1. The proposed rules clear up the statutory ambiguities relating to investment limits and the amount of the offering
Title III of the JOBS Act includes a number of ambiguities relating to the investment limits and the amount of the offering. The proposed rules clear up those ambiguities. I have already discussed this aspect of the proposed rules and won’t repeat that discussion here.
2. Both issuers and intermediaries can rely on information provided by investors to determine if the investment limits are met.
The amount that an investor may invest in a crowdfunded offering depends on that investor’s net worth and annual income and also on how much that investor has already invested in section 4(a)(6) offerings in the last 12 months. I have argued that crowdfunding issuers and intermediaries should not be required to verify these numbers--that investors should be able to self-certify.
I am happy to report that the SEC’s proposal recognizes the substantial burden that verification would impose and allows both issuers and crowdfunding intermediaries to rely on the number furnished by investors.
Proposed Rule 303(b)(1) allows crowdfunding intermediaries to rely on an investor’s representations as to net worth, annual income, and previous investments unless the intermediary has reason to question the reliability of the investor’s representations. And Instruction 3 to proposed Rule 100(a)(2) allows the issuer to rely on the intermediary to ensure that investors don’t violate the limits, unless the issuer knows an investor is exceeding the limit.
3. The proposed rules include a “substantial compliance” rule that preserves the exemption in spite of immaterial violations.
The crowdfunding exemption’s requirements are detailed and extensive, and the availability of the exemption is conditioned on the issuer’s and intermediary’s compliance with all of those requirements. Most crowdfunding issuers will be relatively inexperienced small businesses and often won’t have sophisticated securities counsel, so violations are likely. The exemption could be lost due to a relatively minor technical violation of the exemption’s requirements.
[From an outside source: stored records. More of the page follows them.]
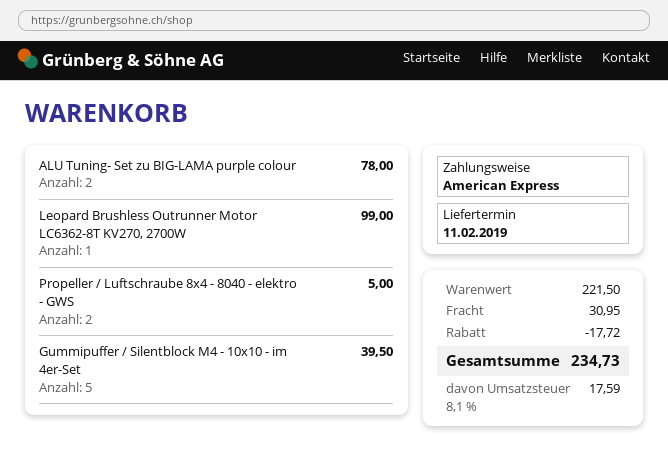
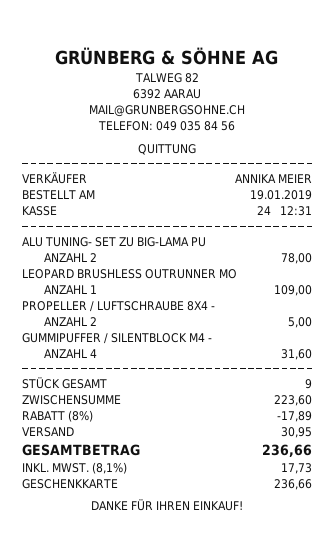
payment method: American Express -> gift card
Leopard Brushless Outrunner Motor LC6362-8T KV270, 2700W: 1 for 99.00 -> 1 for 109.00
Gummipuffer / Silentblock M4 - 10x10 - im 4er-Set: 5 for 39.50 -> 4 for 31.60
subtotal: 221.50 -> 223.60
discount: 17.72 -> 17.89
tax: 8.1% = 17.59 -> 8.1% = 17.73
total: 234.73 -> 236.66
The SEC solved this problem in Regulation D by adding a “substantial compliance” rule, Rule 508, that sometimes preserves the Regulation D exemptions even when issuers are not in full compliance.
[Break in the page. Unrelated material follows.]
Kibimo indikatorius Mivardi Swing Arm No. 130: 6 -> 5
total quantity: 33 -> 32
The SEC has included a similar rule in the proposed crowdfunding rules. Proposed Rule 502 provides that a failure to comply with a requirement of the exemption will not result in loss of the exemption as to a particular investor if the issuer shows:
(1) The failure to comply was insignificant with respect to the offering as a whole;
(2) The issuer made a good faith and reasonable attempt to comply with all of the exemption’s requirements; and
(3) If it was the intermediary who failed to comply, the issuer was unaware of the noncompliance or the noncompliance was solely in offerings other than the issuer’s.
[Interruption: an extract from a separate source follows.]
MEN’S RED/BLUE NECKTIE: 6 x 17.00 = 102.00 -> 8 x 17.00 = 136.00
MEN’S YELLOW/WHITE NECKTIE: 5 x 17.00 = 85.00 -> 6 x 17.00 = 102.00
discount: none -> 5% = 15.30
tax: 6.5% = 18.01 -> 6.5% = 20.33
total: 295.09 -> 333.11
4. The proposed rules require the intermediary to provide communications channels for issuers and investors.
As I have discussed elsewhere, the statutory exemption
omits a crucial element of crowdfunding—an open, public communications channel allowing potential investors to communicate with the issuer and each other. Openness of this sort would allow crowdfunding sites to take advantage of “the wisdom of crowds,” the idea that “even if most of the people within a group are not especially well-informed or rational . . . [the group] can still reach a collectively wise decision.” Open communication channels can help protect investors from both fraud and poor investment decisions by allowing members of the public to share knowledge about particular entrepreneurs, businesses, or investment risks. Open communication channels also allow investors to monitor the enterprise better after the investment is made. [C. Steven Bradford, The New Federal Crowdfunding Exemption: Promise Unfulfilled, 40 SEC. REG. L. J. 195 (2012)]
(For more on why I think open communications channels are a good idea, see here, at pp. 134-136.)
Proposed Rule 303(c) requires crowdfunding platforms to provide “communication channels by which persons can communicate with one another and with representatives of the issuer about offerings made available on the intermediary’s platform.” Those communications channels must be accessible by the general public, although only investors who have opened an account with the crowdfunding platform may post.